Student Body President Leads On the Field and Off

Published Monday, November 23, 2015
Ashanti Payne
Ashanti Payne

The student body president at SMSU is a leader on campus, and on the football field.

Ashanti Payne, a junior exercise science major, is in his first year as student body president. In fact, becoming involved with student government as a freshman was one of the first things he did when he arrived.

“I was involved with the Summer Bridge program,” he explained of the summer program that helps prepare first-generation and income-eligible students for college success. “(Office of Diversity and Inclusion Director) Jefferson Lee has been a great advisor for me, and one of the questions he asked me was, ’What are you doing now?’ I told him playing football and going to school. He was like, ‘Other than that?’ and I said that’s it.

“He told me you can always find more time to do things, and he encouraged me to stand out. Ironically at that time I had received an email from our past student body president, Josh Anderson, and he told me there were some senate openings, and asked if I might be interested. (Jefferson Lee) encouraged me, he told me to just do it and if I didn’t like it, then I didn’t like it.”

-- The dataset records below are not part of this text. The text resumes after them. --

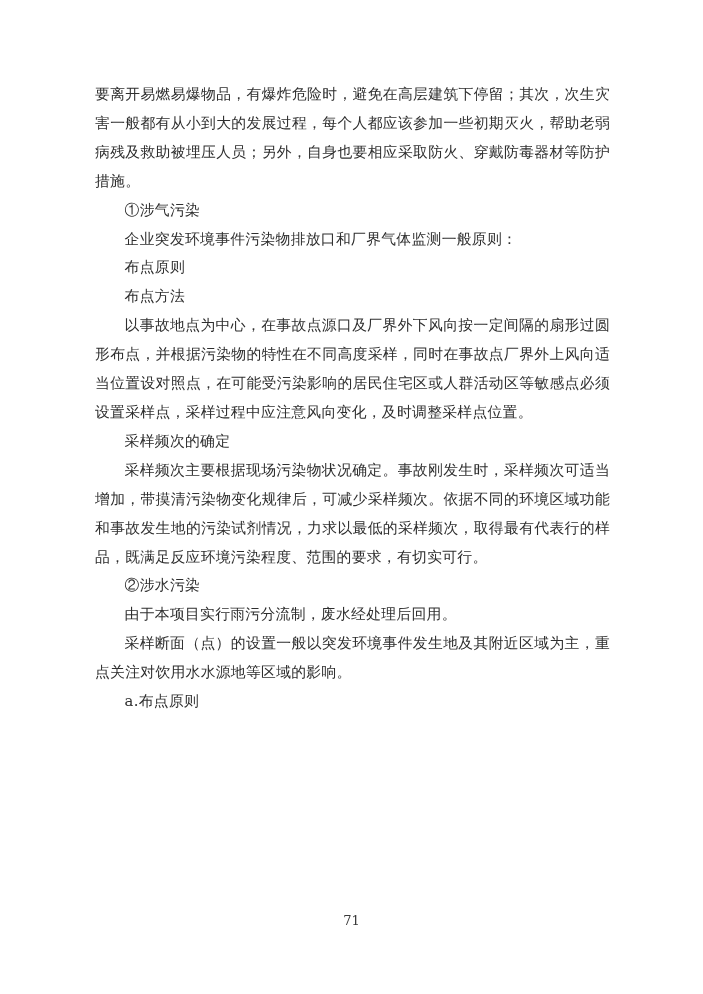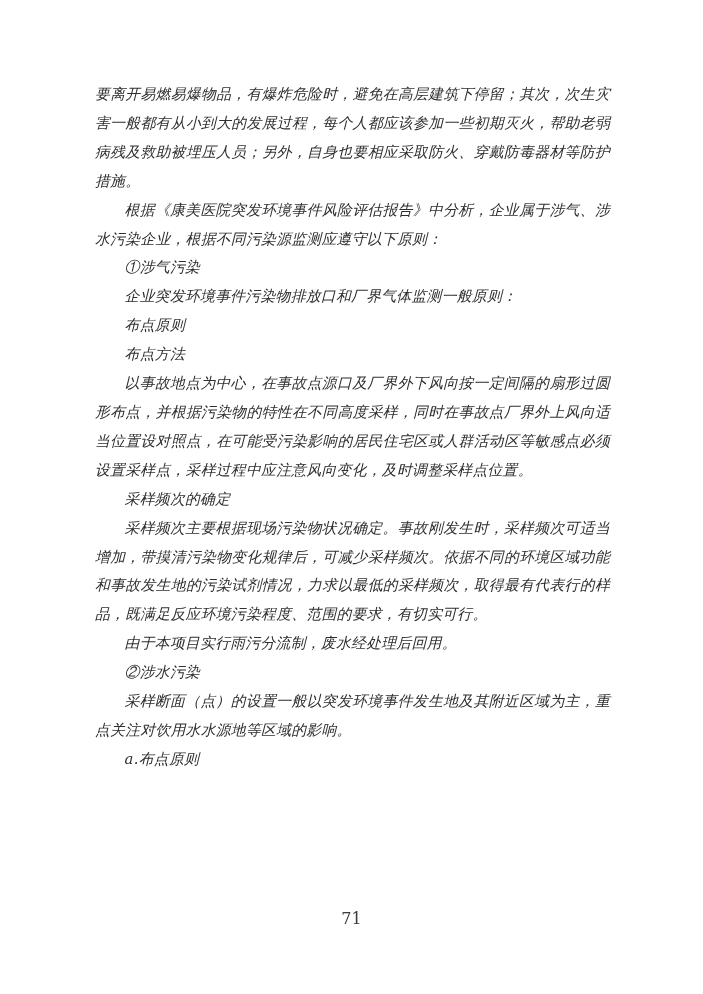--- a/index.html
+++ b/index.html
@@ -13,21 +13,20 @@
     height: 994px;
     background: #ffffff;
     overflow: hidden;
     font-family: "DejaVu Serif", "Liberation Serif", serif;
   }
   .content {
     position: absolute;
     left: 95px;
     top: 80px;
     width: 515px;
-    font-style: italic;
   }
   .body-para {
     margin: 0;
     font-size: 14.8px;
     line-height: 28.9px;
     text-align: justify;
     color: #2e2e2e;
     letter-spacing: 0.3px;
   }
   .indent {
@@ -43,54 +42,53 @@
   }
   .emphasis {
     color: #c02020;
   }
   .page-number {
     position: absolute;
     left: 0;
     right: 0;
     bottom: 66px;
     text-align: center;
-    font-size: 16px;
+    font-size: 13px;
     color: #3a3a3a;
   }
 </style>
 </head>
 <body>
 
 <div class="page">
   <div class="content">
 
     <p class="body-para">要离开易燃易爆物品，有爆炸危险时，避免在高层建筑下停留；其次，次生灾害一般都有从小到大的发展过程，每个人都应该参加一些初期灭火，帮助老弱病残及救助被埋压人员；另外，自身也要相应采取防火、穿戴防毒器材等防护措施。</p>
 
 
 
-    <p class="body-para indent">根据《康美医院突发环境事件风险评估报告》中分析，企业属于涉气、涉水污染企业，根据不同污染源监测应遵守以下原则：</p>
 
     <p class="body-para indent">①涉气污染</p>
 
     <p class="body-para indent">企业突发环境事件污染物排放口和厂界气体监测一般原则：</p>
 
     <p class="body-para indent">布点原则</p>
 
 
     <p class="body-para indent">布点方法</p>
 
     <p class="body-para indent">以事故地点为中心，在事故点源口及厂界外下风向按一定间隔的扇形过圆形布点，并根据污染物的特性在不同高度采样，同时在事故点厂界外上风向适当位置设对照点，在可能受污染影响的居民住宅区或人群活动区等敏感点必须设置采样点，采样过程中应注意风向变化，及时调整采样点位置。</p>
 
     <p class="body-para indent">采样频次的确定</p>
 
     <p class="body-para indent">采样频次主要根据现场污染物状况确定。事故刚发生时，采样频次可适当增加，带摸清污染物变化规律后，可减少采样频次。依据不同的环境区域功能和事故发生地的污染试剂情况，力求以最低的采样频次，取得最有代表行的样品，既满足反应环境污染程度、范围的要求，有切实可行。</p>
 
+    <p class="body-para indent">②涉水污染</p>
+
     <p class="body-para indent">由于本项目实行雨污分流制，废水经处理后回用。</p>
-
-    <p class="body-para indent">②涉水污染</p>
 
     <p class="body-para indent">采样断面（点）的设置一般以突发环境事件发生地及其附近区域为主，重点关注对饮用水水源地等区域的影响。</p>
 
     <p class="body-para indent">a.布点原则</p>
 
   </div>
 
   <div class="page-number">71</div>
 </div>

Turns out, he liked it. He was a senator for two years before running for president, and last year was president of the Black Student Union, too. “I enjoyed my experiences as a senator, and last year I really grew into that leadership role, that part of my personality grew. I was the student affairs chair, and put on events that connected with students. One of my favorites was Student Suggestion Day. We put suggestion boxes around campus, and part of my job was to collect them. We didn’t get many though. We decided to do some tabling, and had suggestion cards there and gave a piece of candy for those who participated. We got a lot of feedback, and felt the students had a voice. That’s important to me in my role now, that students have that voice, and get more involved.

“Student government has a lot of influence. I was hesitant at first, being a student athlete. I didn’t know if I could handle that load. (Last year’s president) Rachael Posusta encouraged me, and my coaches have been very supportive, too.”

How’s it been going as president, perception versus reality? “Almost better than what I thought,” he said. “I had a learning curve, but I’ve also got a lot of support from the administration, especially President (Connie) Gores and Provost (Dwight) Watson.”

Payne is a Minneapolis native who was recruited to play football out of Robbinsdale Cooper High School. “The offense at SMSU was similar to Cooper’s, a spread offense,” he said. “I was told I would be pushed, so the best of me was able to come out. I knew that they’ve had good backs in the past, and wanted to continue that tradition. It was a good fit for me.”

Payne’s eyes light up when he talks about the Mustangs’ turnaround this season — from 4-8 in 2014 to 8-4 this year. “The eight wins didn’t start in the fall. That started right after last year. That was a sour taste and we had months to think about it. We lost a lot of guys (to graduation) and we were sitting around a meeting room after the season and we saw how thin we were. The coach said, ‘This is who we have.’ We vowed never to have that taste in our mouths again, and everyone put in the work. You build chemistry in the spring and summer. That camaraderie, that brotherhood is the strongest it’s been since I’ve been here.”

Payne was a big contributor to that success, rushing for 771 yards and five touchdowns this past season.

His favorite memories are of the first game, and the last. “We won the Minot State game by a point. We battled, we were relentless, and everyone felt we were not going to lose. That was a deciding game in how the season went. The year before, we lost to Mary by a point to start the year.

“This last game versus Winona, for the Sledgehammer, was special to all of us because we are a part of history (the first Mustang 8-win season since moving to NCAA Division II). I’ll be able to say I was a part of that, and it was great for our seniors.”

He is an exercise science major, with an emphasis in corporate wellness and exercise leadership. Payne wants to find a good job once he graduates in a year, more than likely in the Twin Cities area, where he has a lot of family. “I am thinking athletic enhancements — working with athletes to make them bigger, faster and stronger,” he said. “Maybe coaching, too.”

In his role as student body president, he is busy representing the students at various functions and events. He’s a familiar face on campus. “Everyone is connected here,” he said. “It’s easy to get involved in things, and easy to get to know people. I like being able to walk into a professor’s office and talk. You don’t see that in many places.”

Leadership has come naturally for Payne, and a gentle nudge by a trusted mentor in the right direction got him started. “Sometimes you need to try things,” he said. “You never know.”